Recorded data:
#####
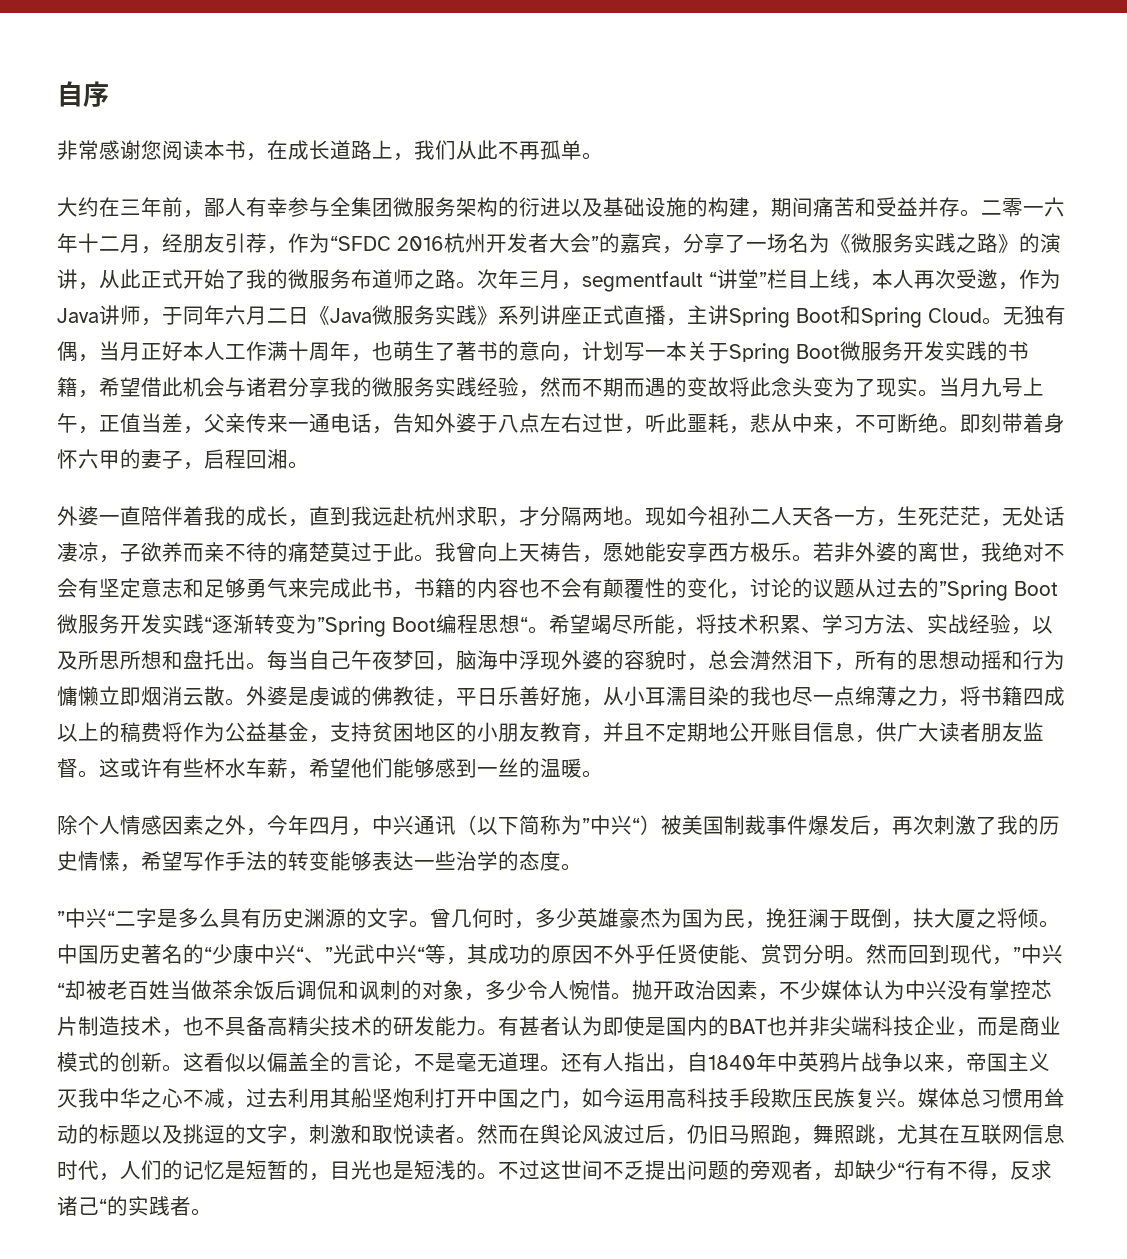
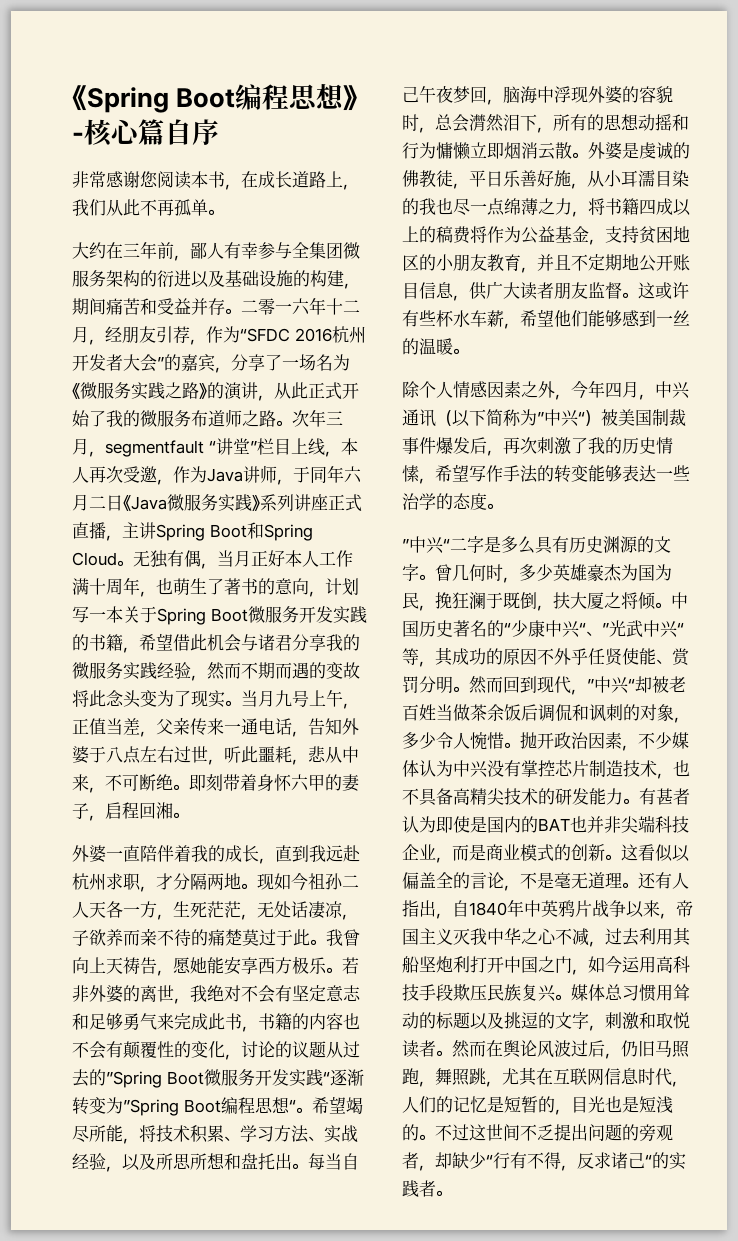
(57, 94) none -> [72,84,359,113] [72,119,165,147] 《Spring Boot编程思想》-核心篇

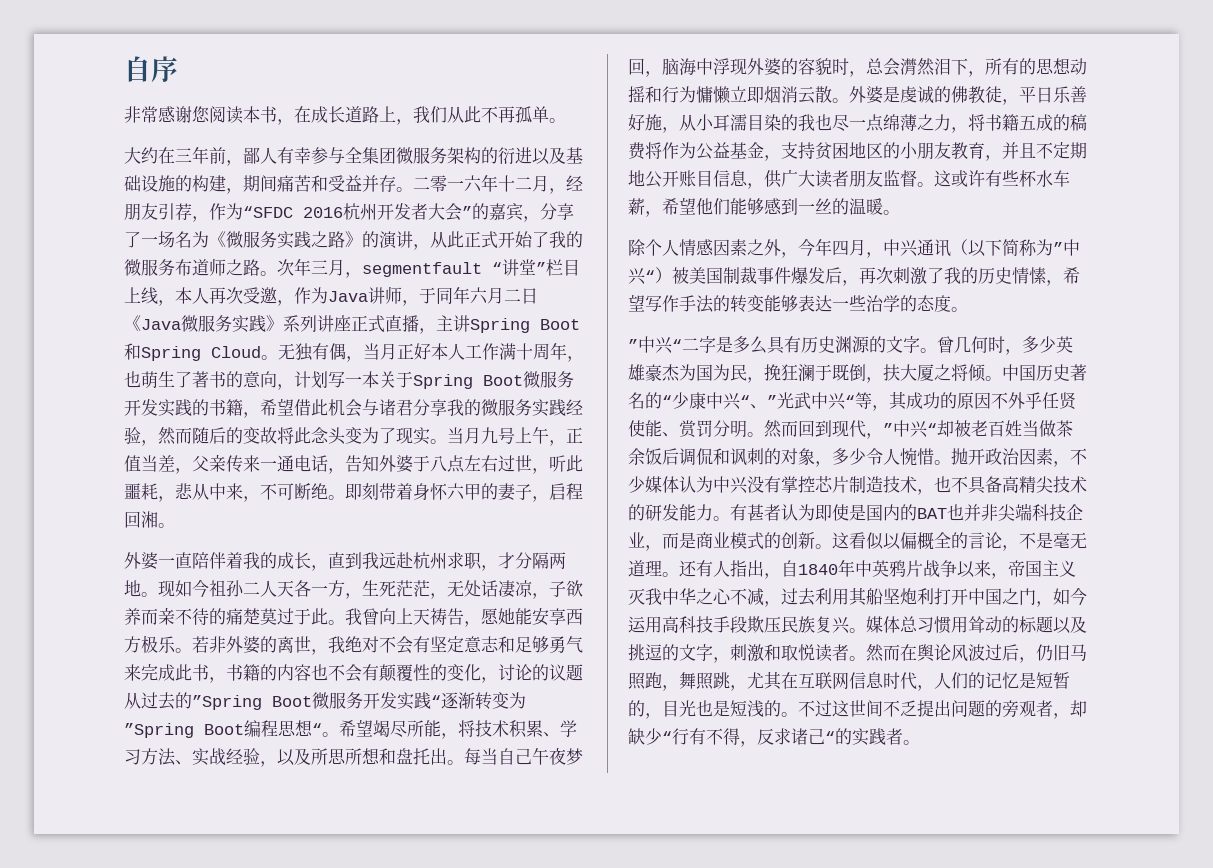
[72,84,359,113] [72,119,165,147] 《Spring Boot编程思想》-核心篇 -> (124, 69) none
[241,662,309,679] 不期而遇 -> [192,427,226,444] 随后
[639,198,691,216] [402,226,419,242] 四成以上 -> [1019,114,1053,131] 五成
[419,872,436,888] 盖 -> [917,532,934,550] 概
#####
**Directions:** Retype nothing except the lines from the line holding "[639,198,691,216] [402,226,419,242] 四成以上" through the last line of the entries, both included.

**Exercise output:**
[639,198,691,216] [402,226,419,242] 四成以上 -> [1019,114,1053,131] 五成
[419,872,436,888] 盖 -> [917,532,934,550] 概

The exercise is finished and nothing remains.